------ Data in this exercise ------

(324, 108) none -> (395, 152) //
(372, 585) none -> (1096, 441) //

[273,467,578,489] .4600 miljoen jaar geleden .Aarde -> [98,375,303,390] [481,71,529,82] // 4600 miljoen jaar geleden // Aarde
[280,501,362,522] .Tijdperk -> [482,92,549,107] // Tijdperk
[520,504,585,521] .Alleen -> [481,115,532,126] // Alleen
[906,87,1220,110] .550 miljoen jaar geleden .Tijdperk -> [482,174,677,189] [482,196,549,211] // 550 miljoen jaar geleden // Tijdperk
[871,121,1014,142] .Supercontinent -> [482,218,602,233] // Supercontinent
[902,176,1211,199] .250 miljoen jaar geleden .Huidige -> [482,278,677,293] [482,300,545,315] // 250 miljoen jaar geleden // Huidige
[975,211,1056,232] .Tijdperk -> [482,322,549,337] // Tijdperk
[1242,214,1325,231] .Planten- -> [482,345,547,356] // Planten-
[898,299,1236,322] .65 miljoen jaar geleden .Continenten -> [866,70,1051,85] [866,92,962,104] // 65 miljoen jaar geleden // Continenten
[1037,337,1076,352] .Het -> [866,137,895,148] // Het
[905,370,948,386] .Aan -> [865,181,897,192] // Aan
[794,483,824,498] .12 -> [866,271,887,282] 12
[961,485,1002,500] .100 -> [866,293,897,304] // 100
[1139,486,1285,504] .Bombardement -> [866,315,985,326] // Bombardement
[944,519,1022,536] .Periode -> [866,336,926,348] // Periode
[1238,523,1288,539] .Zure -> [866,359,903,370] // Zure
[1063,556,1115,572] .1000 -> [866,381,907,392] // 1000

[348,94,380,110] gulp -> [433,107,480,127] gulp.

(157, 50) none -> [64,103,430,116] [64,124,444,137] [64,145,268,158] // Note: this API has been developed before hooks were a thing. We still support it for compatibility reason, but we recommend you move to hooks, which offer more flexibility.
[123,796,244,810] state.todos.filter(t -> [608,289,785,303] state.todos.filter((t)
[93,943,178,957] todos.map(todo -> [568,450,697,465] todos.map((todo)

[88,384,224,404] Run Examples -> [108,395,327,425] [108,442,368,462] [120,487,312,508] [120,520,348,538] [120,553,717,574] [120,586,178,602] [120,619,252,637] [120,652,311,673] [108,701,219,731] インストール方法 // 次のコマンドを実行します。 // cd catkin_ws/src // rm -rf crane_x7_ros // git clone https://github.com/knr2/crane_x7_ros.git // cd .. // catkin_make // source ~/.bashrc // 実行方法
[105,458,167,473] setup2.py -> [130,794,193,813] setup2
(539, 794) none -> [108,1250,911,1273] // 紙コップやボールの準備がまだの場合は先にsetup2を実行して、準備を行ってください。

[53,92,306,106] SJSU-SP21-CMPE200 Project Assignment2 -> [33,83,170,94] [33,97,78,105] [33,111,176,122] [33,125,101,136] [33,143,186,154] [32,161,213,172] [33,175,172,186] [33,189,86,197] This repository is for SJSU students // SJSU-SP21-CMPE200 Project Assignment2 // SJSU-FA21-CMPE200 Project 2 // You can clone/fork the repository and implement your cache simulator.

------

* **What is being asked**
Reproduce the lines above, beginning at the line with "[280,501,362,522] .Tijdperk ->" and stopping after the line with "[906,87,1220,110] .550 miljoen", exactly as they are.

* **Answer space**
[280,501,362,522] .Tijdperk -> [482,92,549,107] // Tijdperk
[520,504,585,521] .Alleen -> [481,115,532,126] // Alleen
[906,87,1220,110] .550 miljoen jaar geleden .Tijdperk -> [482,174,677,189] [482,196,549,211] // 550 miljoen jaar geleden // Tijdperk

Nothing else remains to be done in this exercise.